▸ Exercise objective
Each line of the listing that contains the word "Administrative" is to be copied.

▸ Material provided
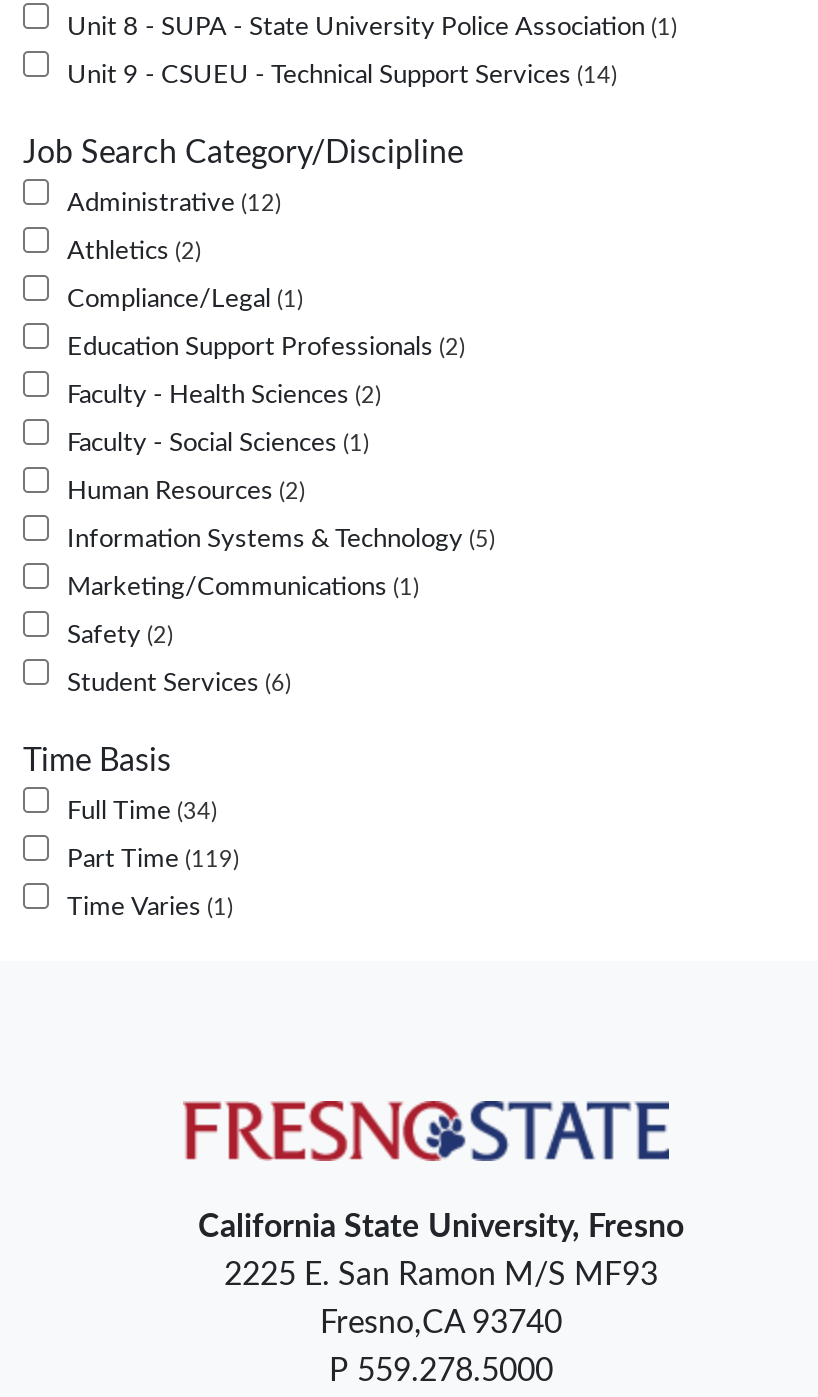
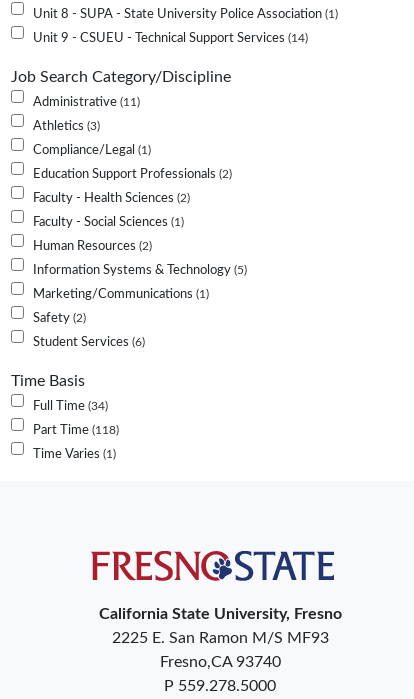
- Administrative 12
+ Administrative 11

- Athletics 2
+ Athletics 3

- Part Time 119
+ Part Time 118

==

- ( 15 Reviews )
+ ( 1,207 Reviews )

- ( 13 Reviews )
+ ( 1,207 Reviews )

▸ Result
- Administrative 12
+ Administrative 11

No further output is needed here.